* THE RECORDS
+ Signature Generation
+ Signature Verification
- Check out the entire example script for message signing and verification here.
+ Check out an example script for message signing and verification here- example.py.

---

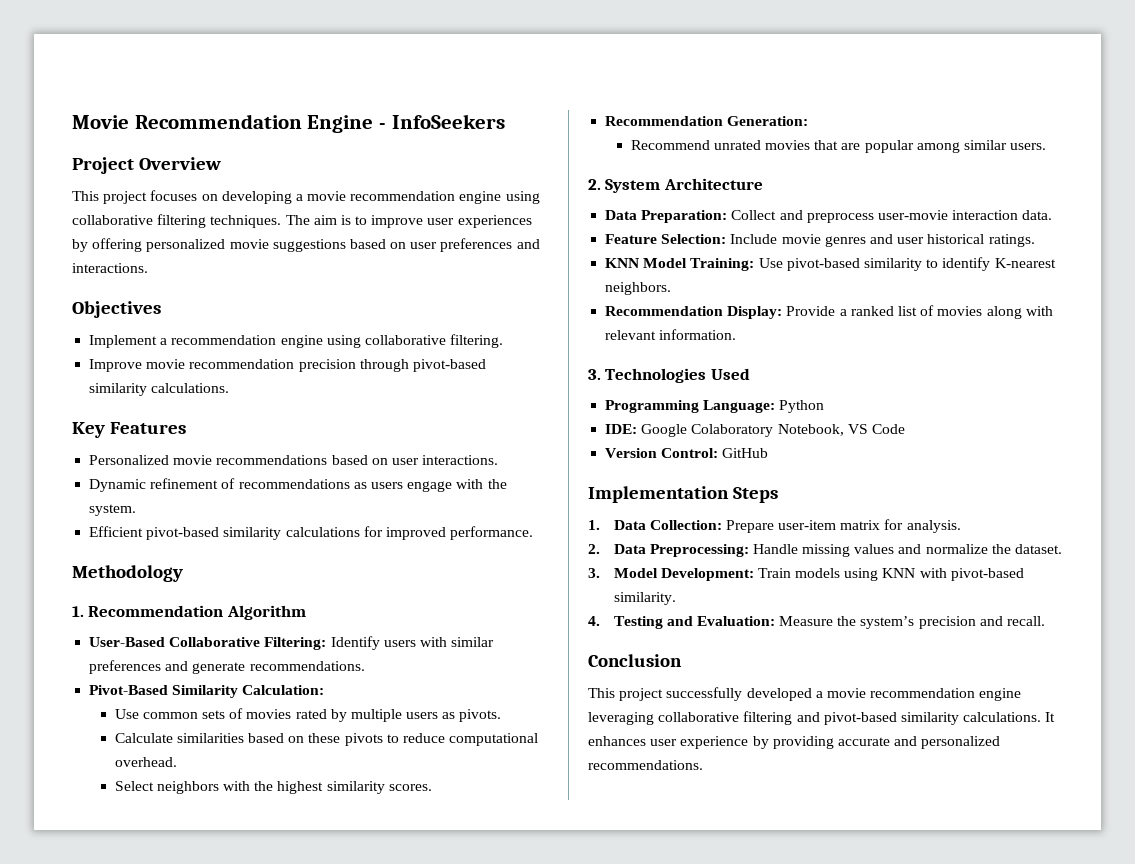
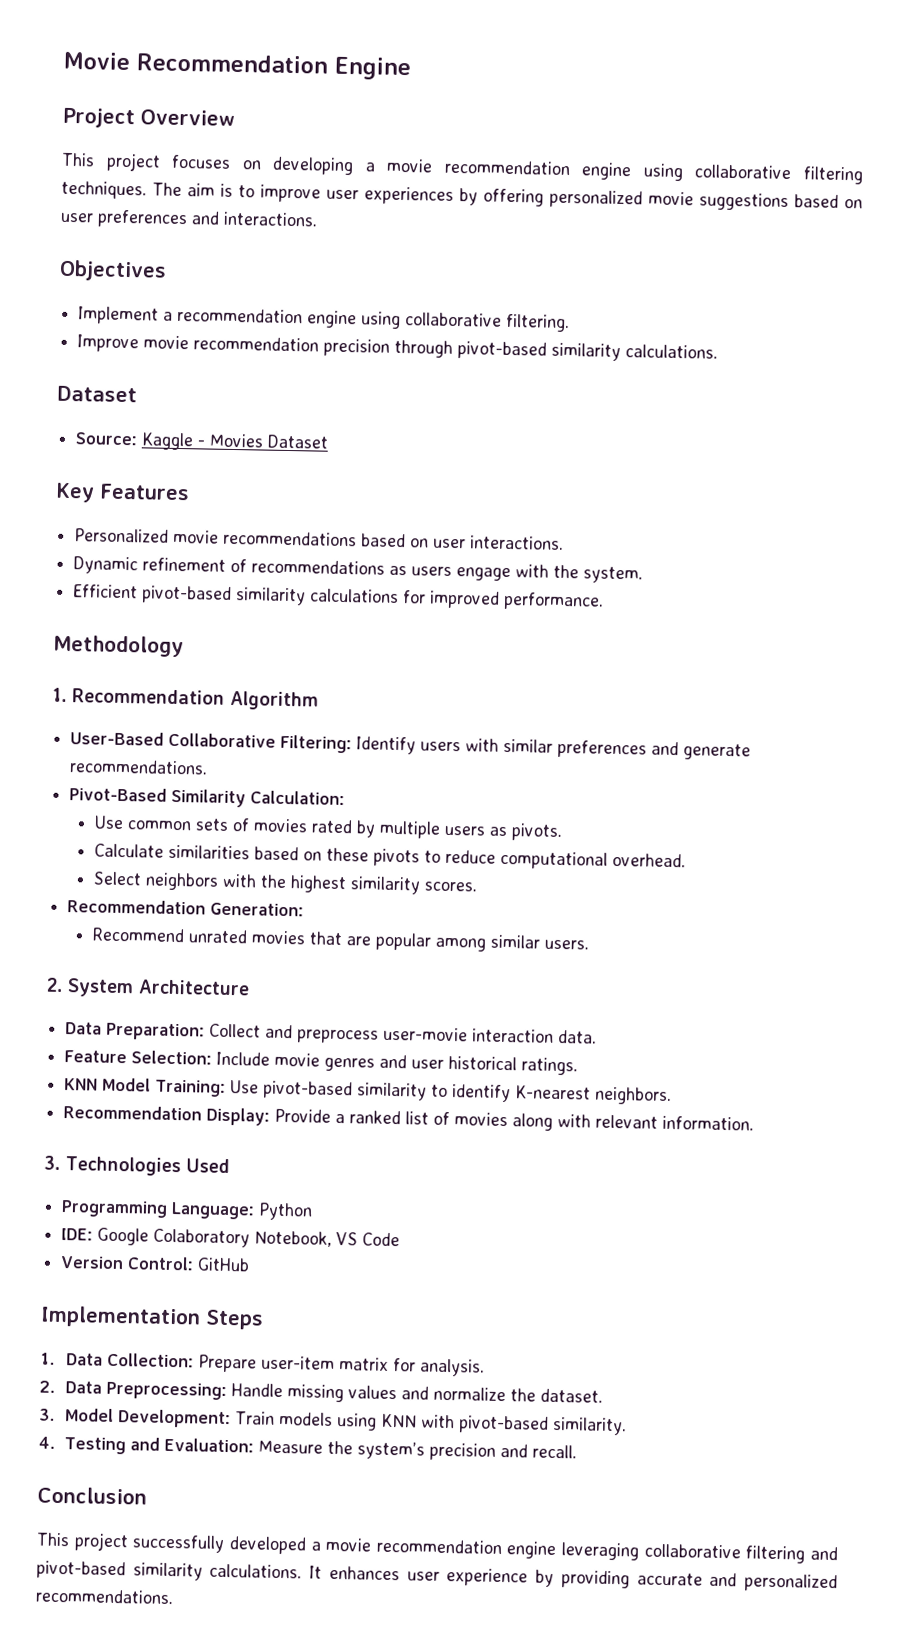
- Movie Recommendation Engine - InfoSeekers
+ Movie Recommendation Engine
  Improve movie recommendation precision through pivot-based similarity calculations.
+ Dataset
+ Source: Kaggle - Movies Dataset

* WHAT IS EXPECTED
Reproduce, character for character, only the lines of the preceding data that start at the line with "Improve movie recommendation" and end at the line with "- Movies Dataset", both included.

* ANSWER TO THE PROBLEM
  Improve movie recommendation precision through pivot-based similarity calculations.
+ Dataset
+ Source: Kaggle - Movies Dataset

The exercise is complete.